Dwayne Crooks

Posted on Apr 16

Writing more readable parsers in Haskell using keep and skip from elm/parser

#haskell #parser #elm

The CPS transformer from Chapter 6 of EOPL3 reuses the LETREC language from Chapter 3 with the addition of multiargument procedures and multideclaration letrec expressions. I already wrote a parser for it when I solved exercise 3.33 so I decided to start writing my implementation of the CPS transformer by basing my implementation on LETREC-3.33.

Before starting on the main task I decided to refactor its parser. I extracted a lexer, Lexer.hs, which simplified the parser alot but then I was left with parsing expressions that worked but felt a bit icky.

For e.g.

ifExpr :: Parser Expr
ifExpr = If <$> (rIf *> expr) <*> (rThen *> expr) <*> (rElse *> expr)

In particular, I didn't like the placement of the parentheses and how it grouped the terminals with the expression to the right of it. It didn't match how I thought of the parser doing a left-to-right parse of the string. This made me wonder if thinking in terms of keep and skip from elm/parser would improve the situation.

`keep` and `skip` from `elm/parser`

keep is implemented by the function (|=) : Parser (a -> b) -> Parser a -> Parser b and it is used to keep values in a parser pipeline.

skip is implemented by the function (|.) : Parser keep -> Parser ignore -> Parser keep and it is used to skip values in a parser pipeline.

You typically use them in a pipeline along with succeed as follows:

ifExpr : Parser Expr
ifExpr =
  P.succeed If
    |. rIf
    |. leftParen
    |= P.lazy (\_ -> expr)
    |. rightParen
    |= block
    |= optional
        ( P.succeed identity
            |. rElse
            |= block
        )

N.B. This example was taken from Monkey/Parser.elm.

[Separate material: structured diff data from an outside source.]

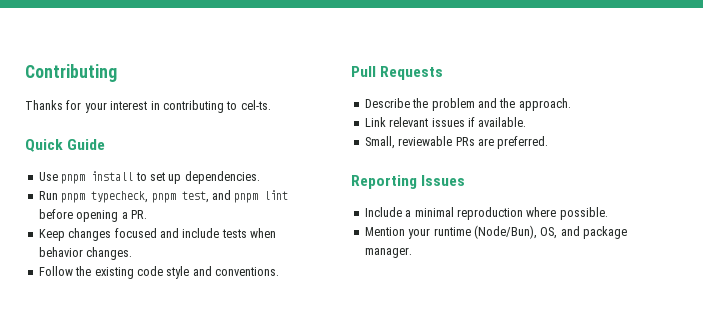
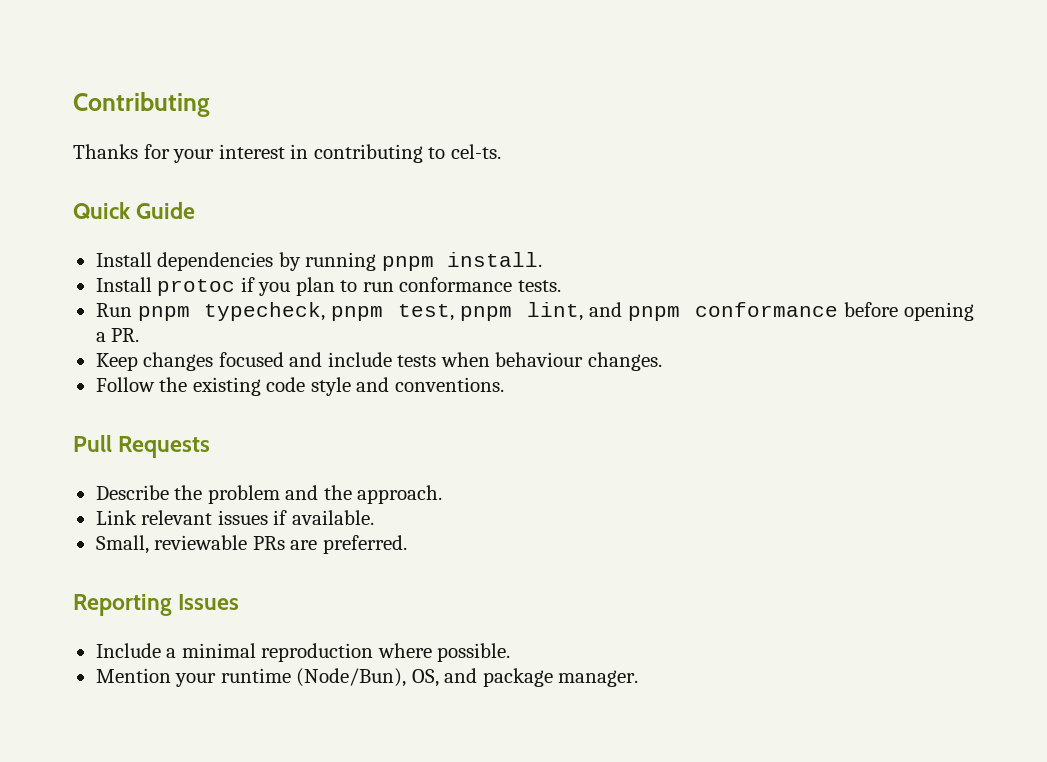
- Use pnpm install to set up dependencies.
+ Install dependencies by running pnpm install.
+ Install protoc if you plan to run conformance tests.
- Run pnpm typecheck, pnpm test, and pnpm lint before opening a PR.
+ Run pnpm typecheck, pnpm test, pnpm lint, and pnpm conformance before opening a PR.
- Keep changes focused and include tests when behavior changes.
+ Keep changes focused and include tests when behaviour changes.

I personally find that to be easier to read and understand. It's also easier to write. You just have to think about what you want to keep and what you want to skip. And, you don't have to worry about the proper placement of parentheses.

Finding equivalents in Haskell

pure :: a -> f a corresponds with succeed.

(<*>) :: f (a -> b) -> f a -> f b corresponds with (|=).

(<*) :: f a -> f b -> f a corresponds with (|.).

Hence,

If <$> (rIf *> expr) <*> (rThen *> expr) <*> (rElse *> expr)

can be rewritten as:

pure If <* rIf <*> expr <* rThen <*> expr <* rElse <*> expr

Since (<*) and (<*>) are both left associative and have the same precendence the above is interpreted as:

(((((((pure If) <* rIf) <*> expr) <* rThen) <*> expr) <* rElse) <*> expr)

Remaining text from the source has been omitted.